Furthermore, based on the engagement of the faculties of the intellect and the will in the formation of matrimonial consent, Pope John Paul II, in the aforementioned Address of 5 February 1987, reaffirmed the principle that true incapacity "is to be considered only when an anomaly of a serious nature is present which, however it may be defined, must substantially vitiate the capacity to understand and/or to will" (Address to the Roman Rota, 5 February 1987, n. 7).
In this regard it seems fitting to recall that the norm of the Code of Canon Law regarding mental incapacity, so far as its application is concerned, was amplified and completed by the recent Instruction Dignitas Connubii of 25 January 2005. The Instruction requires that, for such incapacity to be established, at the time of the celebration of marriage there must already have been present a specific mental anomaly (art. 209 § 1) which seriously impairs the use of reason (art. 209 § 2, n. 1; Can. 1095, n. 1) or the critical and elective faculty with regard to making serious decisions, particularly concerning the free choice of a state of life (art. 209 § 2, n. 2; Can. 1095, n. 2), or which produces in the contracting party not only a serious difficulty but also the impossibility of fulfilling the duties inherent in the obligations of marriage (art. 209 § 2, n. 3; Can. 1095, n. 3).

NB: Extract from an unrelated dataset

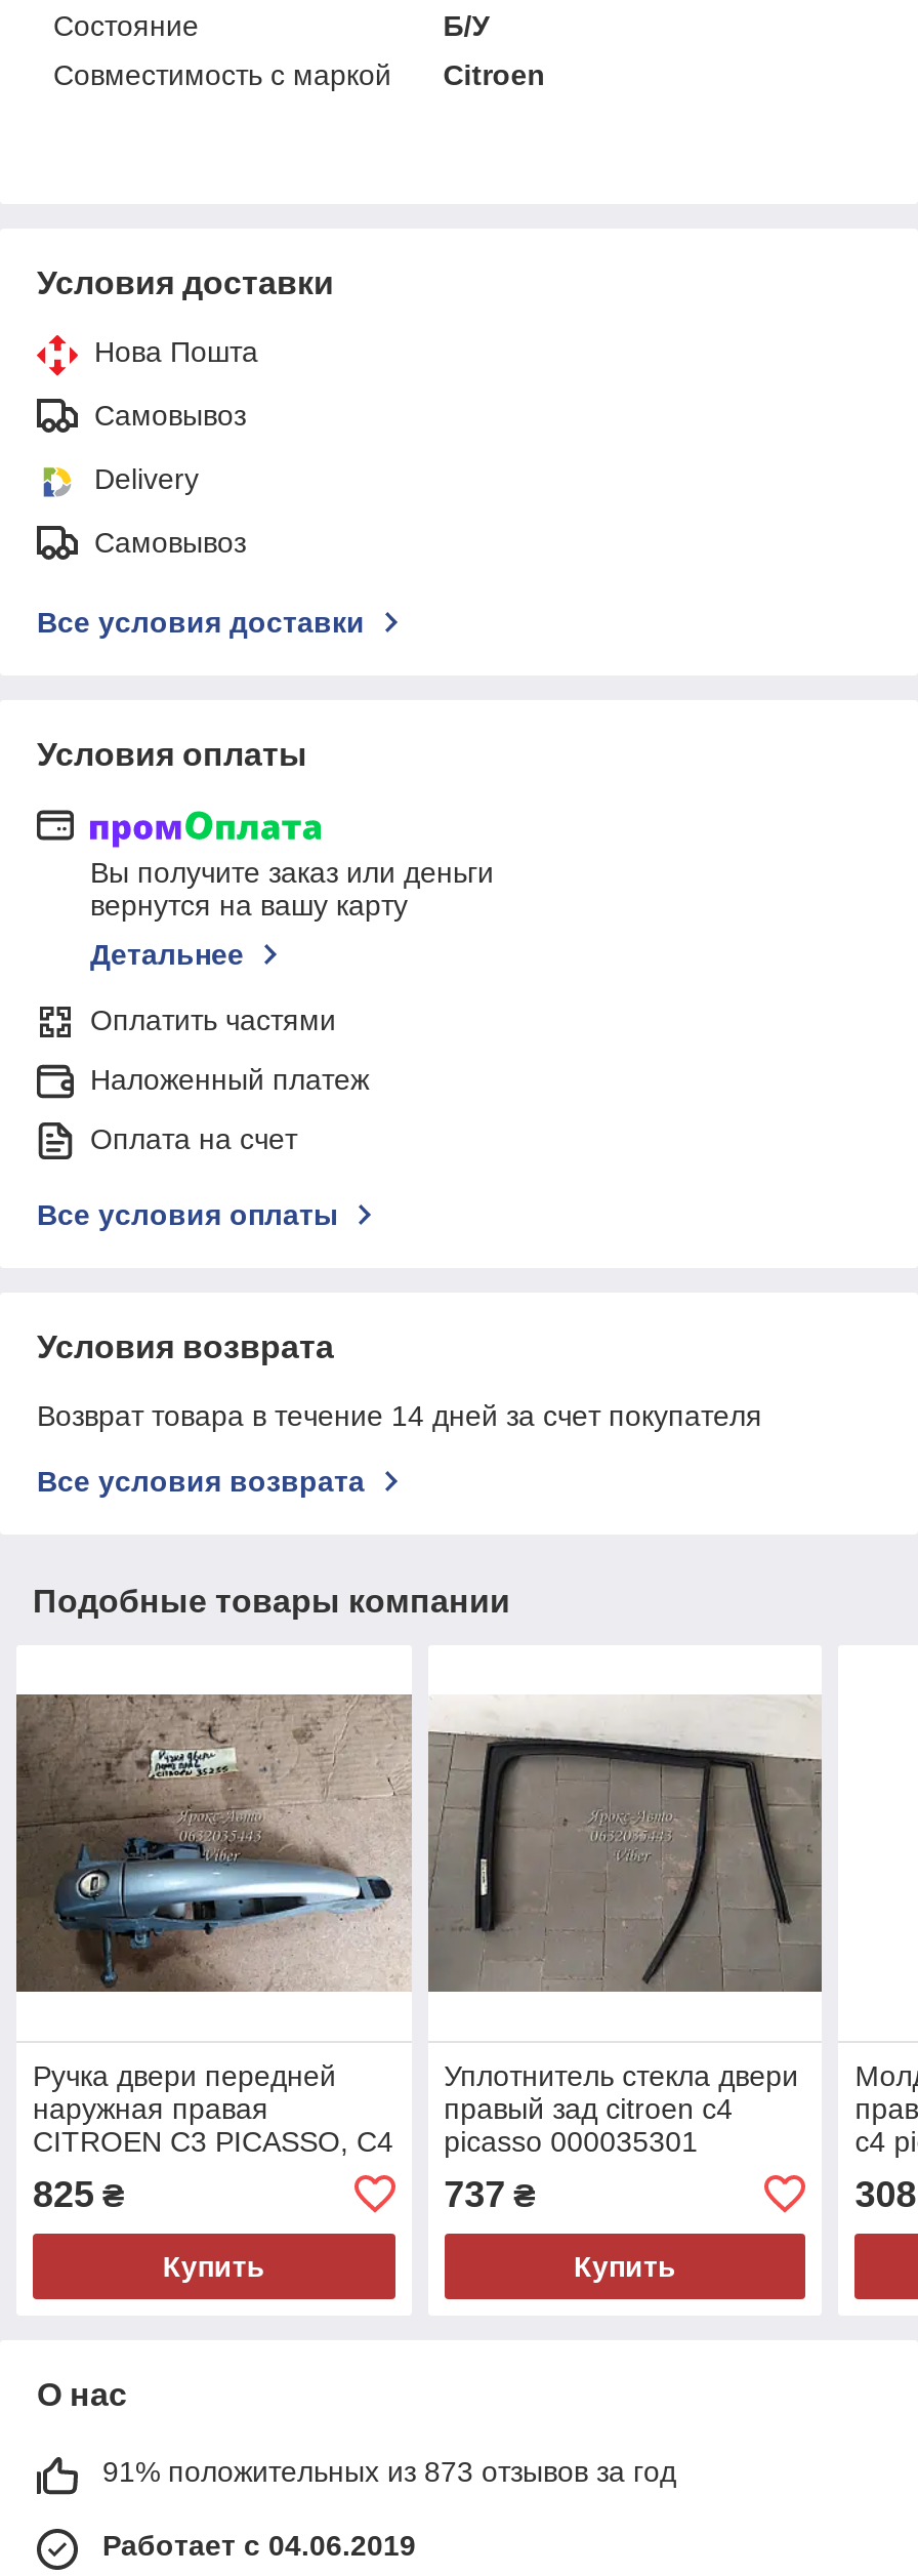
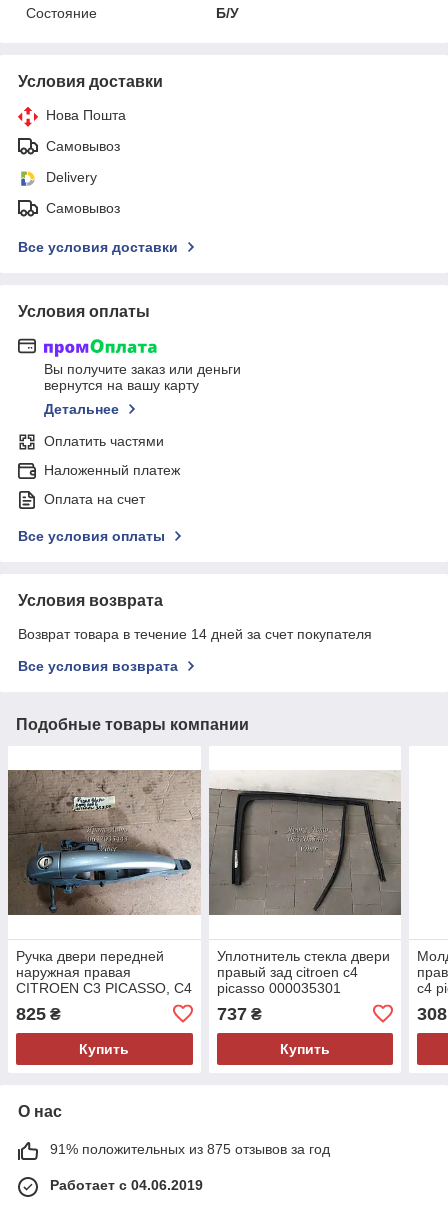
[53,58,545,91] Совместимость с маркой | Citroen -> none
[102,2455,676,2487] 91% положительных из 873 отзывов за год -> [50,1141,330,1157] 91% положительных из 875 отзывов за год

On this occasion, however, I would like to reconsider the theme of the incapacity to contract marriage, as treated in Canon 1095, also in the light of the relationship between the human person and marriage, and to recall several fundamental principles which must guide those engaged in the practice of law.
First of all, there is a need for a new and positive appreciation of the capacity to marry belonging in principle to every human person by virtue of his or her very nature as a man or a woman. We tend in fact to risk falling into a kind of anthropological pessimism which, in the light of today’s cultural context, would consider marriage as practically impossible. Apart from the fact that this context is not uniform in the various parts of the world, genuine incapacity to consent cannot be confused with the real difficulties facing many people, especially the young, which lead them to conclude that marital union is, as a rule, inconceivable and impracticable. Rather, a reaffirmation of the innate human capacity for marriage is itself the starting point for enabling couples to discover the natural reality of marriage and its importance for salvation. Ultimately, what is at stake is the truth about marriage itself and its intrinsic juridical nature (cf. Benedict XVI, Address to the Roman Rota, 27 January 2007), which is an indispensable premise for the ability to understand and e valuate the capacity required to marry.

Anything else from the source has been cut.